Go through the data below. Pull out every line that has the word "from".

Supplied material:
================
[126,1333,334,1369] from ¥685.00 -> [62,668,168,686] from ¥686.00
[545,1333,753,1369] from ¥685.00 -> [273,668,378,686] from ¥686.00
================
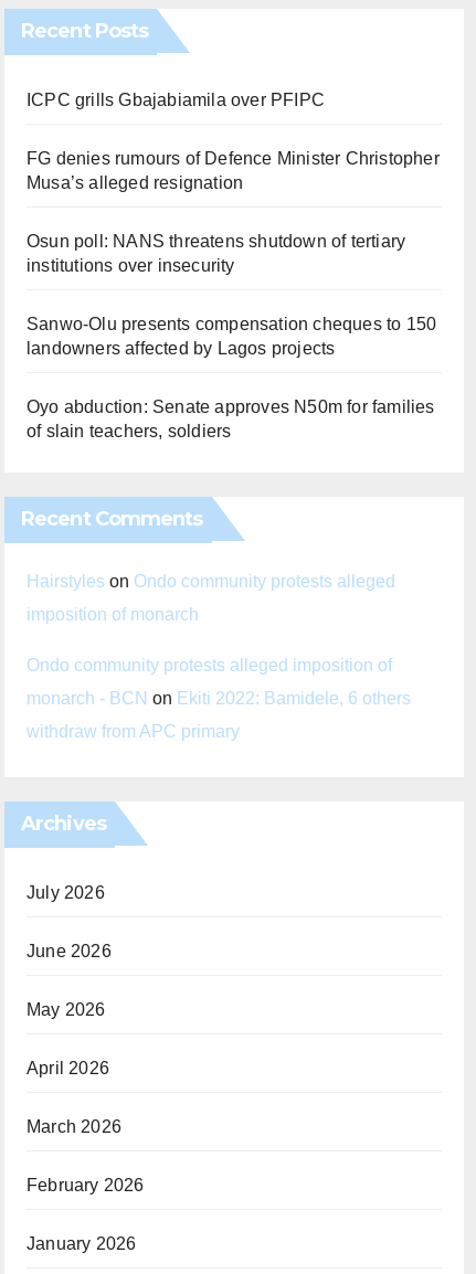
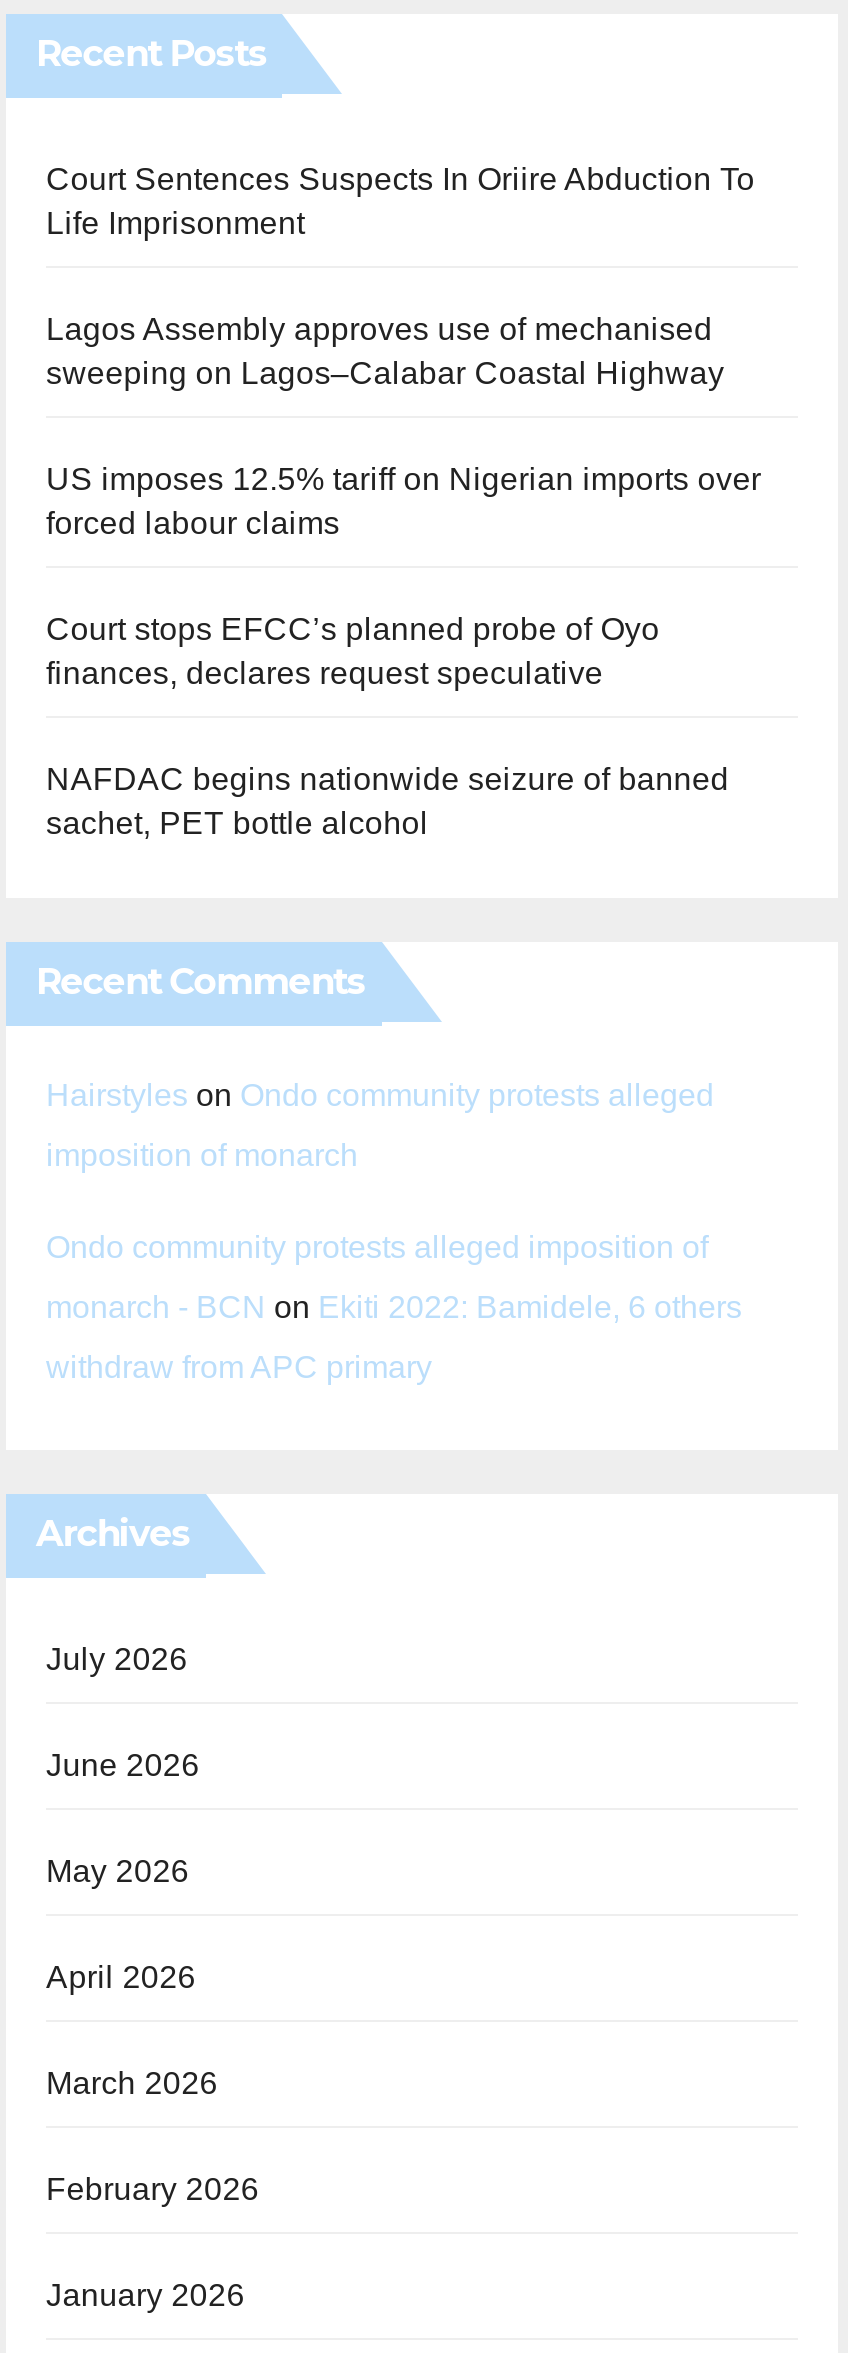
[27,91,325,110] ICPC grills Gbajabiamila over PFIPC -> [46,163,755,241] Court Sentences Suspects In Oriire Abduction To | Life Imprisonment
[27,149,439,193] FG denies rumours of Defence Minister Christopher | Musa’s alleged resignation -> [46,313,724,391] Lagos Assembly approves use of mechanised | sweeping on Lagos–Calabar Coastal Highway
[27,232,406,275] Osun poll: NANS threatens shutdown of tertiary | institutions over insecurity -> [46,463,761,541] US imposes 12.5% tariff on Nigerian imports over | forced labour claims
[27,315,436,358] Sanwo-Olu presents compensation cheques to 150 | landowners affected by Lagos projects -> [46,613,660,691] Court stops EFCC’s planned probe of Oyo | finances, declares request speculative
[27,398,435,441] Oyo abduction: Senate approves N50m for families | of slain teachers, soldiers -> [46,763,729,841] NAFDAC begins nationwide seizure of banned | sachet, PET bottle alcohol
================
Response to the exercise:
[126,1333,334,1369] from ¥685.00 -> [62,668,168,686] from ¥686.00
[545,1333,753,1369] from ¥685.00 -> [273,668,378,686] from ¥686.00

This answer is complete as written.